(L-R) are Appoquinimink School Board President Richard Forsten, fellow board member Michelle Wall and Superintendent Matt Burrows discussing plans for the new Brick Mill Early Childhood Center at a beam-topping in early November. The facility opens in fall 2021.
One of the Appoquinimink School District's historic buildings could finally see the updates the Delaware district has sought for years after the state approved its certificate of necessity (CN).
Meanwhile, the southern New Castle County district's eventual new schools and campus, made possible by a 2019 capital referendum, have officially been named ahead of their construction.
Fourth Time's the Charm
Appoquinimink's certificate of necessity concerning Louis Redding Middle School has been approved by the Delaware Department of Education, meaning the historic building is closer to a massive renovation.
"We are so excited for our Redding family and for our district to be able to bring [the middle school] to the 21st-century learning environment and do renovations that are much needed," Superintendent Matt Burrows told the school board Nov. 10.
"I know the staff and the community are super excited there."
The district hopes to increase the student capacity from 796 to 1,000. It will preserve the historic facade within the front entrance and maintain the 2006 auditorium addition, while addressing significant infrastructure deficiencies and updating the learning environment.
The construction would cost just shy of $57 million.
With an approved CN, the district could be coming to its community for a capital referendum.
"The great news is that it has been approved, and we'll have more information going forward with that and what the next steps are," added Burrows.
Named for Delaware's pioneering civil rights attorney, the school was built in 1952 and began as the district's African American school for grades one through 12, according to Redding Middle's website.
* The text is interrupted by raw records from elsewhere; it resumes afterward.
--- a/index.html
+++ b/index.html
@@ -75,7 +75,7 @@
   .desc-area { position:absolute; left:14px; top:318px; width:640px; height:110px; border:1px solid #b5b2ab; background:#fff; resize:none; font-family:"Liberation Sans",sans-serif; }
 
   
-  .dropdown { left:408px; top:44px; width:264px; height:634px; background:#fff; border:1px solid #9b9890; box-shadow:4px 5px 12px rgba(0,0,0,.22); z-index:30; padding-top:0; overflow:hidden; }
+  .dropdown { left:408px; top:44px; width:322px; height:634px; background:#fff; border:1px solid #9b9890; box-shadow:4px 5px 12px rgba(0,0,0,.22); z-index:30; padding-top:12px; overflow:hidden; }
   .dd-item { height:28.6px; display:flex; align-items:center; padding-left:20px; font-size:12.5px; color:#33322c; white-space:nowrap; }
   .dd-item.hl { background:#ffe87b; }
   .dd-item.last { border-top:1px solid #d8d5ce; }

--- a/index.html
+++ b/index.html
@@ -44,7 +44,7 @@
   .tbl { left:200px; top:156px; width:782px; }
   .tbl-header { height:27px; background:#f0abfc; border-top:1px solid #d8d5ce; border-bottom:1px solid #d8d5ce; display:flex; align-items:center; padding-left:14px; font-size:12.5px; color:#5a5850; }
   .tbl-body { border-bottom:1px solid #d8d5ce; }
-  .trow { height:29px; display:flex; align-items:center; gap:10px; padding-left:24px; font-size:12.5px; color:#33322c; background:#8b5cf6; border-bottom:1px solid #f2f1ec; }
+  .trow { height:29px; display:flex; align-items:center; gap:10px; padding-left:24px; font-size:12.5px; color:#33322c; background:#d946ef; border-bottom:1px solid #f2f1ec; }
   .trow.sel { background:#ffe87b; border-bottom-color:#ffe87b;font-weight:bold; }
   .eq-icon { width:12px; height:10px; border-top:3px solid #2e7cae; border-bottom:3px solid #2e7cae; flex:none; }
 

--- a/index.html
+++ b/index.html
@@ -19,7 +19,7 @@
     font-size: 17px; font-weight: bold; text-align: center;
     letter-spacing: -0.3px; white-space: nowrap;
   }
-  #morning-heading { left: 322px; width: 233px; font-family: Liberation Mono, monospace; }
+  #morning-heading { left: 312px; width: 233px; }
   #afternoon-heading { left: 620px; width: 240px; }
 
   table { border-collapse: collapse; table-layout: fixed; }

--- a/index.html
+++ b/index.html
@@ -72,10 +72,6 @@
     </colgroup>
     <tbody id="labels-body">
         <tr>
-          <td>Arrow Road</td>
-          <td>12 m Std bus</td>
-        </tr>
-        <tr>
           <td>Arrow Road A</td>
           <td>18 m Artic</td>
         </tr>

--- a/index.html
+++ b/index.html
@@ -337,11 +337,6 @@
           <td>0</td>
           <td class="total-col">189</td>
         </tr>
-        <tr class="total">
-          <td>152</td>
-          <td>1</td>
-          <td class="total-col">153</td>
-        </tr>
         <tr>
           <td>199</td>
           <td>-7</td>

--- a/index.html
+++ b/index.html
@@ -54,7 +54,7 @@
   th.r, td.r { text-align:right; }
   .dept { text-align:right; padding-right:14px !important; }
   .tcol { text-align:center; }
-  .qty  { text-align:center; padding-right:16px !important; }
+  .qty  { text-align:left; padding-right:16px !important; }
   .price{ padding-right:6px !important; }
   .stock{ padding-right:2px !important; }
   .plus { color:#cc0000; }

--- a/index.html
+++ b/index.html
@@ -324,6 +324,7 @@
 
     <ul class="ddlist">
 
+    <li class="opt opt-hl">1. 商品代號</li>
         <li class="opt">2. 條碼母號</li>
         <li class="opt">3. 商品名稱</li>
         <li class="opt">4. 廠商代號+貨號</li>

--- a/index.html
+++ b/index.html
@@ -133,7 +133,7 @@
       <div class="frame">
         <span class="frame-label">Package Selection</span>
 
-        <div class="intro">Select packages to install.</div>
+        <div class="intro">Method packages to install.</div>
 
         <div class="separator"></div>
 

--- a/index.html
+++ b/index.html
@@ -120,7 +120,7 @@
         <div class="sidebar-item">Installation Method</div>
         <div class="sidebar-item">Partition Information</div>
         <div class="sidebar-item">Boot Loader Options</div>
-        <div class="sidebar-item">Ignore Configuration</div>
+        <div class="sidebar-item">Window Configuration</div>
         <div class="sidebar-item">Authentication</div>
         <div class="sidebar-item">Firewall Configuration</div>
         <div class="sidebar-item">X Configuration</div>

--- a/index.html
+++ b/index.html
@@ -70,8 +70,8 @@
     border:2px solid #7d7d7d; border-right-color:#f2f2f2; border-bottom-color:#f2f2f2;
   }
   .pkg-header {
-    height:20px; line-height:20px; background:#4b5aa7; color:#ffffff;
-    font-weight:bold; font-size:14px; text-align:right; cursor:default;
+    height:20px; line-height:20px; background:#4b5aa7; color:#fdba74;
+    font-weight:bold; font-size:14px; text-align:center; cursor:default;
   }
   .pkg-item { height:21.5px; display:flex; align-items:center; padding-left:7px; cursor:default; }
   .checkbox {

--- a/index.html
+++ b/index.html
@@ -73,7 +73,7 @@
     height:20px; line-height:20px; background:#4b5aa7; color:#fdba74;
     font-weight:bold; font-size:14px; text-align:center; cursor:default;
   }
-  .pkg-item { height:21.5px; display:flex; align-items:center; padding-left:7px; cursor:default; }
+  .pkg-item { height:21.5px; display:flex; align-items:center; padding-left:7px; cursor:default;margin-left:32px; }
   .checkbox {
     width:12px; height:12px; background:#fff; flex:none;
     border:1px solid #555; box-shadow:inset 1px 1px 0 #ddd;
In 1968, the school was integrated and became Louis L. Redding Intermediate School and included grades five through eight. Currently, the middle school serves grades six through eight.
As part of the Appoquinimink district's 10-year comprehensive plan, there is a three-phase referendum in place. The 2016 referendum is wrapping up with projects at Silver Lake Elementary and Meredith Middle School, Burrows reported at the board's October meeting. Redding Middle was part of the initial ask to the state but was denied then, again in 2018 and in 2019.
"We made a promise to our community and to our stakeholders that we were going to continue to fight for Redding and make sure that it got the renovations and rebuild what it needed," Burrows maintained in October.
More Schools Coming
About a year ago, the district sought $58 million in funding for capital projects to address its unceasing growth in the form of new school buildings. The needs arise from a rising population in the area, which has led to overcrowding at several elementary schools.
On Nov. 10, the Appoquinimink District school board voted to formally name its new early childhood center Brick Mill Early Childhood Center, going hand in hand with the nearby elementary school. The district had a "beam-topping" ceremony for the building earlier this month, with the final piece of structural steel placed atop the construction project.
In a "land swap" with the town of Middletown, the district is constructing the early education center next to Brick Mill Elementary School. The new center will house 330 kindergartners with a projected opening in the fall of 2021. Meanwhile, the school board also approved the name for its newest campus on a 142-acre plot of land across from the Summit Airport in Middletown.
Summit Campus will begin with a new elementary school, but eventually will become a group of full K-12 facilities. The elementary school, named Crystal Run, has an expected fall 2023 completion date, and is anticipated to hold 840 students.